I had this habit for years, and even suggested to other teammates to do the same, but I was wrong.
I always make sure I am reading A Semana Go. The author of the newsletter created a video on Youtube named The Go Way, which he basically goes over a couple of patterns that he believe is valuable, and one of them was:
If you are not gonna change the values, default the receivers to value and not pointers.
I was always someone that would suggest using pointers at all places possible on Go, my team knew that I would always be the one pointing out that a copy could be a pointer in our PR review process. At some point, they started asking, why?
It was funny because I didn’t had a really strong and science-based answer. At that moment, I went with the expected response: you are not gonna want to have copies all over the place, passing copies to the functions and methods, etc. The answer was okay at the time, but I started to question myself, with a little help of not being able to give a proper response to my team, and the Youtube video was the last thing I needed to change this perspective.
The argument that Elton Minetto brings to the table is that:
You will have better performance sticking to copies, pointers are to be used just when necessary.
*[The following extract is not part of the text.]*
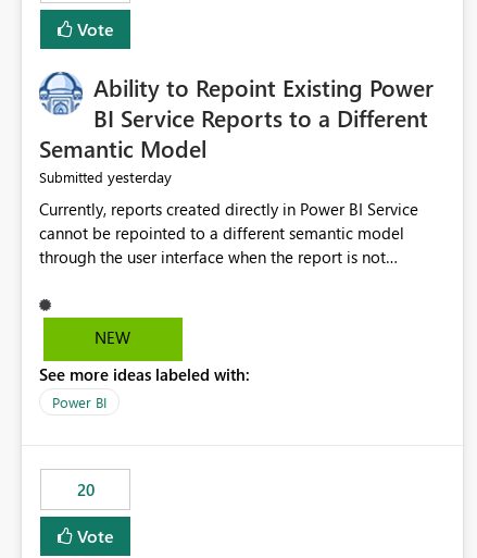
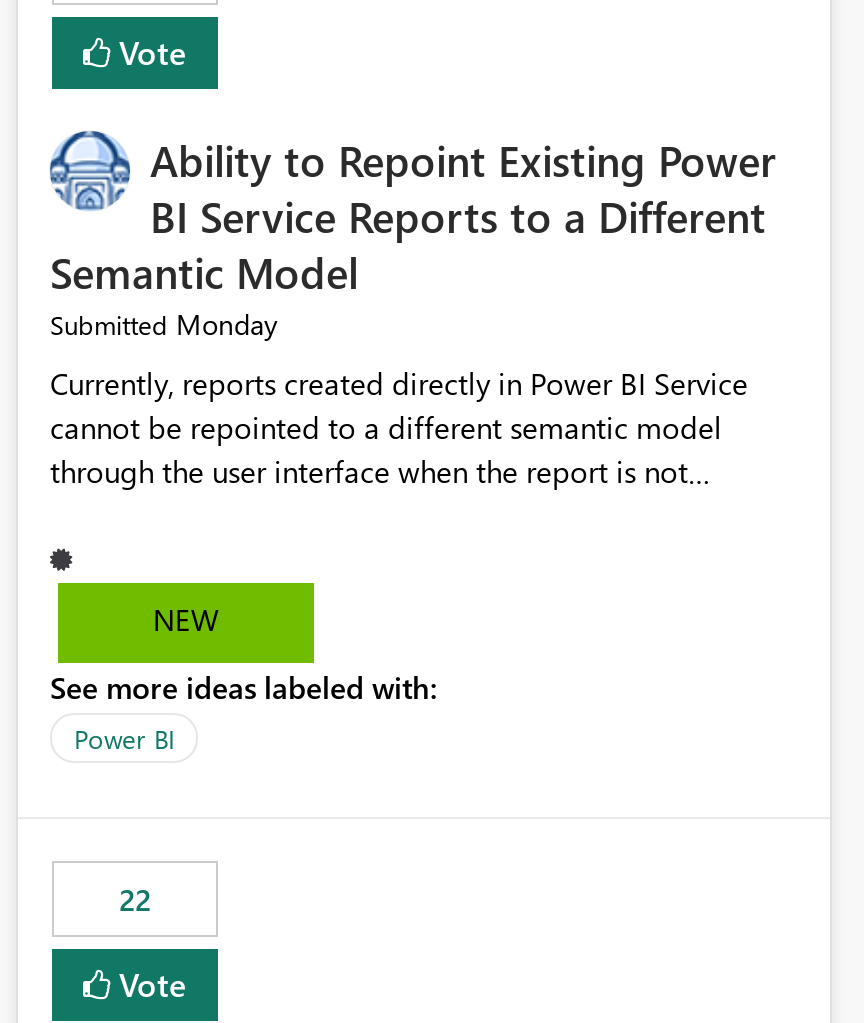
[39,167,172,188] Submitted yesterday -> [50,306,278,344] Submitted Monday
[77,479,94,501] 20 -> [119,880,151,920] 22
By sticking with values, you are not gonna need heap allocations, also, by not having pointers the garbage collector will have no job to keep track of that information to free when no one else refer to it.
Of course, there are cases where pointer receivers make perfect sense — if your method needs to modify the struct, or the struct is large enough that copying it is wasteful. The same goes for types with internal locks or other non-copyable fields (like sync.Mutex), or when you want consistent method sets across interfaces. The key is to use pointers when there’s a reason, not just by habit.